If you're not using Kali Linux, you can easily install TheHarvester from its GitHub repository.

Option A: Using apt (Kali Linux / Debian/Ubuntu)

sudo apt update && sudo apt install theharvester

Option B: Installing from source (Latest Version)

git clone https://github.com/laramies/theHarvester.git
cd theHarvester
python3 -m pip install -r requirements.txt

You can verify the installation by checking the help menu:

theHarvester -h
theharvester help page

Step 2: Understanding the basic syntax

The basic command structure of TheHarvester is straightforward:

theHarvester -d <domain> -l <limit> -b <data_source>

Let's break down the key options:

  • -d or --domain: The target domain name (e.g., vulnweb.com).
  • -l or --limit: The number of results to fetch from each data source (e.g., 100, 500). More results take longer.
  • -b or --source: The data source to use. You can specify a single source like google or use all to run all available sources.
  • -f or --filename: Save the results to an HTML and/or XML file.

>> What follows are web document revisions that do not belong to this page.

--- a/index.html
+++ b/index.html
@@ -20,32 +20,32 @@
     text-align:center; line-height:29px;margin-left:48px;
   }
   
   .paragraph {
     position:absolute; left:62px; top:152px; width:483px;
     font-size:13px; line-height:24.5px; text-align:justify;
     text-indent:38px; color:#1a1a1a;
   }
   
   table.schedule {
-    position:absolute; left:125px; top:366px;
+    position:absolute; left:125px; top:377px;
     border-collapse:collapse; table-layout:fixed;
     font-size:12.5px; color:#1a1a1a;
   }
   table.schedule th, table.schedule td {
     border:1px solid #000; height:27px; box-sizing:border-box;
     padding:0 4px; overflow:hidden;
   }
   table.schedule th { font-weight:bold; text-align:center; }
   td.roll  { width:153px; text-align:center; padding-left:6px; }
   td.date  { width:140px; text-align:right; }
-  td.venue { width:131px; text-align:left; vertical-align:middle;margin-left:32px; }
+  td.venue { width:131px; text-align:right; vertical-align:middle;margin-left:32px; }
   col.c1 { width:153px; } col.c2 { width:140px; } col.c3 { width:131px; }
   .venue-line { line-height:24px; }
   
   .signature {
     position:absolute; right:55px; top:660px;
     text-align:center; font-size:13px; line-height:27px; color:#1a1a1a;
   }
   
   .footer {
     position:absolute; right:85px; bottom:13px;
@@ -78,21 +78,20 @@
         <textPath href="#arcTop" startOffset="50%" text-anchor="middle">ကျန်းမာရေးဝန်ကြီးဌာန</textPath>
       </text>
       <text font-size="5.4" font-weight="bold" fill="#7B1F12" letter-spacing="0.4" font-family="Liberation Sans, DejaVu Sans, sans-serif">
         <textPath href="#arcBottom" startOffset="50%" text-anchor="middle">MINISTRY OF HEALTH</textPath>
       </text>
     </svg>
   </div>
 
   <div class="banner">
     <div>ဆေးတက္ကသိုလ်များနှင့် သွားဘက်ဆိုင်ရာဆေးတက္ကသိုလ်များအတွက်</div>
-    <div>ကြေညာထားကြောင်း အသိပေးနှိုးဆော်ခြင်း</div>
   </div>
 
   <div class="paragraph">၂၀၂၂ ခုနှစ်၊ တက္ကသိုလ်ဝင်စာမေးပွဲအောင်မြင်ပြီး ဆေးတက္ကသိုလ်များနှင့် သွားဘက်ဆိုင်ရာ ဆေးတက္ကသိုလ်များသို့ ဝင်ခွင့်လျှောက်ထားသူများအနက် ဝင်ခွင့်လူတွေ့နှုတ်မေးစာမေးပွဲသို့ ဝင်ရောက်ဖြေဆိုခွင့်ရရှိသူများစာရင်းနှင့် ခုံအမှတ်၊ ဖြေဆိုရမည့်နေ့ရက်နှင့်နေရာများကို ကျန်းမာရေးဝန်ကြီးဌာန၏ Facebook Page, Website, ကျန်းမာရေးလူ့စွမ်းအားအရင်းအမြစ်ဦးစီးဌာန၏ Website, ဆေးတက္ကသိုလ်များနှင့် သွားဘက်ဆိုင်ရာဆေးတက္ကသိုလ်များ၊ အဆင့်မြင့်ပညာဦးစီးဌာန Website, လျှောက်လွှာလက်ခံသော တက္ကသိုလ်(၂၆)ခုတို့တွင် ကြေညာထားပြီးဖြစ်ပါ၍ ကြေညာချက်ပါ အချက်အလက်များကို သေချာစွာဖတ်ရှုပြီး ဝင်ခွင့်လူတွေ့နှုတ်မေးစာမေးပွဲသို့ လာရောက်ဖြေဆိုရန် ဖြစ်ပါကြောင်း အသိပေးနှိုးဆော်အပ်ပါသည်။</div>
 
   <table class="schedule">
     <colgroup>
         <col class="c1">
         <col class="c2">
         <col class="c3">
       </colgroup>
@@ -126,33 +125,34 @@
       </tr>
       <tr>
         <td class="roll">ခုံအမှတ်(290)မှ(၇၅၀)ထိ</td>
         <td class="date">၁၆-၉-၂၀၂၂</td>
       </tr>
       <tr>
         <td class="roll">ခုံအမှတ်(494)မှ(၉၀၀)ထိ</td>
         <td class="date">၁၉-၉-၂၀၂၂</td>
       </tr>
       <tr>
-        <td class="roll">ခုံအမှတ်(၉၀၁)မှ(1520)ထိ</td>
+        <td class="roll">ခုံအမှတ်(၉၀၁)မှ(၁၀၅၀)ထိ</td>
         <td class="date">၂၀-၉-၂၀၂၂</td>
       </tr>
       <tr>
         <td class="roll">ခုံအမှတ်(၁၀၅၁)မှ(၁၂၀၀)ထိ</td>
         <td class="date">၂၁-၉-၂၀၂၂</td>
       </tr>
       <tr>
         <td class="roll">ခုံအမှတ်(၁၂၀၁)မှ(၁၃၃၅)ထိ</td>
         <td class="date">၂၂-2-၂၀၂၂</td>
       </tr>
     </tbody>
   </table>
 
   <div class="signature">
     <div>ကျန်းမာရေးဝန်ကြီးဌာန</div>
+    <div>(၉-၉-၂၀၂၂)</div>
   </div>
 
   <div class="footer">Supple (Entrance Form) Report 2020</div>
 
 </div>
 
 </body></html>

Step 3: Case Study: Reconnaissance on vulnweb.com

Let's use TheHarvester to discover information about our target, vulnweb.com. We'll start with a broad search using the google and duckduckgo sources.

Run a basic scan

theHarvester -d vulnweb.com -l 100 -b google,duckduckgo
theharvester-unsupported-sources.png

If you're seeing the error The following engines are not supported: {'google'}, don't worry—you're not alone. This is a frequent problem that stems from how TheHarvester interacts with public search engines, particularly Google.

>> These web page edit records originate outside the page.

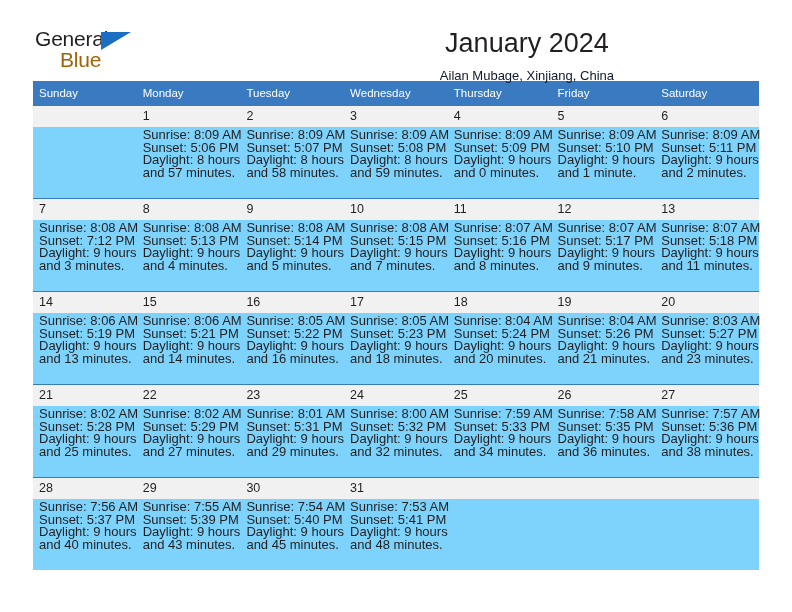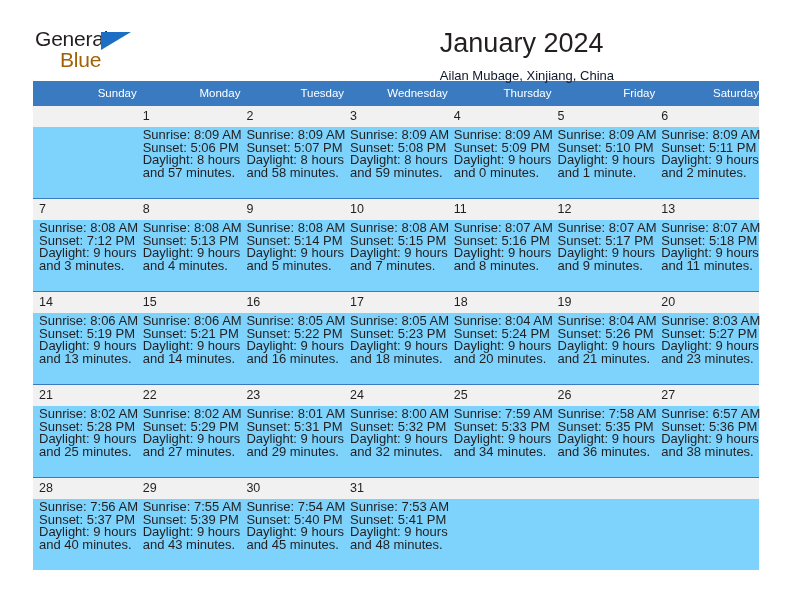--- a/index.html
+++ b/index.html
@@ -58,21 +58,21 @@
   .brand-row2 {
     position: absolute;
     left: 27px;
     top: 21px;
     font-size: 21px;
     letter-spacing: -0.2px;
     color: #a16207;
     line-height: 22px;
   }
   .titles {
-    text-align: left;
+    text-align: center;
     padding-right: 1px;
     margin-left: 24px;
   }
   .cal-title {
     font-size: 27px;
     color: #231f20;
     line-height: 30px;
     font-weight: normal;
     margin: 0;
     white-space: nowrap;
@@ -90,21 +90,21 @@
     margin-top: 9px;
     width: 726px;
     border-collapse: collapse;
     table-layout: fixed;
   }
   .calendar th {
     background: #3a7ac0;
     color: #ffffff;
     font-weight: normal;
     font-size: 11.5px;
-    text-align: right;
+    text-align: left;
     padding: 5px 0 6px 6px;
     line-height: 14px;
     border: none;
   }
   .daterow td {
     background: #f1f1f1;
     font-size: 12.5px;
     color: #231f20;
     padding: 3px 0 3px 6px;
     line-height: 15px;
@@ -353,21 +353,21 @@
             <span class="ln">Daylight: 9 hours</span>
             <span class="ln">and 34 minutes.</span>
           </td>
           <td>
             <span class="ln">Sunrise: 7:58 AM</span>
             <span class="ln">Sunset: 5:35 PM</span>
             <span class="ln">Daylight: 9 hours</span>
             <span class="ln">and 36 minutes.</span>
           </td>
           <td>
-            <span class="ln">Sunrise: 6:57 AM</span>
+            <span class="ln">Sunrise: 7:57 AM</span>
             <span class="ln">Sunset: 5:36 PM</span>
             <span class="ln">Daylight: 9 hours</span>
             <span class="ln">and 38 minutes.</span>
           </td>
         </tr>
         <tr class="daterow">
           <td>28</td>
           <td>29</td>
           <td>30</td>
           <td>31</td>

Let's break down why this happens and walk through the most effective solutions.

Why Does This Happen?

The short answer: Google has made its search engine increasingly difficult to scrape programmatically.

Here are the core reasons:

  1. Advanced Bot Detection: Google uses sophisticated algorithms to detect and block automated requests that don't come from a real web browser. TheHarvester's requests are easily identified as bots.
  2. CAPTCHAs: When Google suspects automated activity, it presents a CAPTCHA challenge. TheHarvester cannot solve these, so the request fails, and the module is disabled for the rest of your session.
  3. Lack of an API Key (for some sources): Some data sources, like Shodan, require a free API key to be used effectively. Without one, the module will not work.

In the case of our example domain, vulnweb.com, this means we might miss some results that could be indexed on Google, but it's not the end of the world.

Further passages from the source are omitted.